(Data under study)

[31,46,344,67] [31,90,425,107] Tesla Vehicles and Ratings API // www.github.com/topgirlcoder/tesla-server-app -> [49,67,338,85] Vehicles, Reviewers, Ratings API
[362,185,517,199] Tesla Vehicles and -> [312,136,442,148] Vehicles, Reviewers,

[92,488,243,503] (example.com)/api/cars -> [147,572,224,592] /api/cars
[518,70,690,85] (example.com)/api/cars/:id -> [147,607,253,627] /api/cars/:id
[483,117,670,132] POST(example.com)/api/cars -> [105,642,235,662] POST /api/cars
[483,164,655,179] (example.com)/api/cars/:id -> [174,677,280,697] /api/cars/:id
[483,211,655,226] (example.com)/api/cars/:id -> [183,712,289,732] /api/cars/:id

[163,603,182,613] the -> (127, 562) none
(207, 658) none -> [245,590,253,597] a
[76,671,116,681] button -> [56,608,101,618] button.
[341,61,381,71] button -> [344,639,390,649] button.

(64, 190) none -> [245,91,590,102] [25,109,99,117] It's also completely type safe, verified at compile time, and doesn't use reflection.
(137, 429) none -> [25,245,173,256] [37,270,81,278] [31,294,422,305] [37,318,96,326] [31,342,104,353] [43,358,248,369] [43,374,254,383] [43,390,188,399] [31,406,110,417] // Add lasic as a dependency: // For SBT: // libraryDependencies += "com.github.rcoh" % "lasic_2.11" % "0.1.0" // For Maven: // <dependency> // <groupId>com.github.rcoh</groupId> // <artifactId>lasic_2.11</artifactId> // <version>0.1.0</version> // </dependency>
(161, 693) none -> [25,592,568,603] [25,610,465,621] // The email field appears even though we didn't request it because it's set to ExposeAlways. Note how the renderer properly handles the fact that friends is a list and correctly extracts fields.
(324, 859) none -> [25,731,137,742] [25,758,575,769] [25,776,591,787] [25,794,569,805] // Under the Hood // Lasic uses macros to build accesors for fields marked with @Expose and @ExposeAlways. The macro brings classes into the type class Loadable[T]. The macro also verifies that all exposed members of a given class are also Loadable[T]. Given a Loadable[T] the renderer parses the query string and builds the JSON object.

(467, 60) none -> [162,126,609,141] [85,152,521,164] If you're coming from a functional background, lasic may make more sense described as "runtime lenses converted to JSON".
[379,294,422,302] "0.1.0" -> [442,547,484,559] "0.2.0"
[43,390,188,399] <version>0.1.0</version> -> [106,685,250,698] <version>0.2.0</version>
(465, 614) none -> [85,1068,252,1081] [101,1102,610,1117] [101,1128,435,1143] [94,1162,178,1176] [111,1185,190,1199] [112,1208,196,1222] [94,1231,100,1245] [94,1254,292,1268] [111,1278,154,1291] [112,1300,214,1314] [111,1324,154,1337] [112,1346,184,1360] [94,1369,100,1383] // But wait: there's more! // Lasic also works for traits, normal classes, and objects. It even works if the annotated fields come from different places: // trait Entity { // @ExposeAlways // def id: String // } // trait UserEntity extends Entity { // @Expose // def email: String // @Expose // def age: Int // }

(End Data under study)

*Task to carry out*. Write out the listing exactly from its first line to the line containing "(64, 190) none". Both of those lines belong in the answer.

*Solution for this task*.
[31,46,344,67] [31,90,425,107] Tesla Vehicles and Ratings API // www.github.com/topgirlcoder/tesla-server-app -> [49,67,338,85] Vehicles, Reviewers, Ratings API
[362,185,517,199] Tesla Vehicles and -> [312,136,442,148] Vehicles, Reviewers,

[92,488,243,503] (example.com)/api/cars -> [147,572,224,592] /api/cars
[518,70,690,85] (example.com)/api/cars/:id -> [147,607,253,627] /api/cars/:id
[483,117,670,132] POST(example.com)/api/cars -> [105,642,235,662] POST /api/cars
[483,164,655,179] (example.com)/api/cars/:id -> [174,677,280,697] /api/cars/:id
[483,211,655,226] (example.com)/api/cars/:id -> [183,712,289,732] /api/cars/:id

[163,603,182,613] the -> (127, 562) none
(207, 658) none -> [245,590,253,597] a
[76,671,116,681] button -> [56,608,101,618] button.
[341,61,381,71] button -> [344,639,390,649] button.

(64, 190) none -> [245,91,590,102] [25,109,99,117] It's also completely type safe, verified at compile time, and doesn't use reflection.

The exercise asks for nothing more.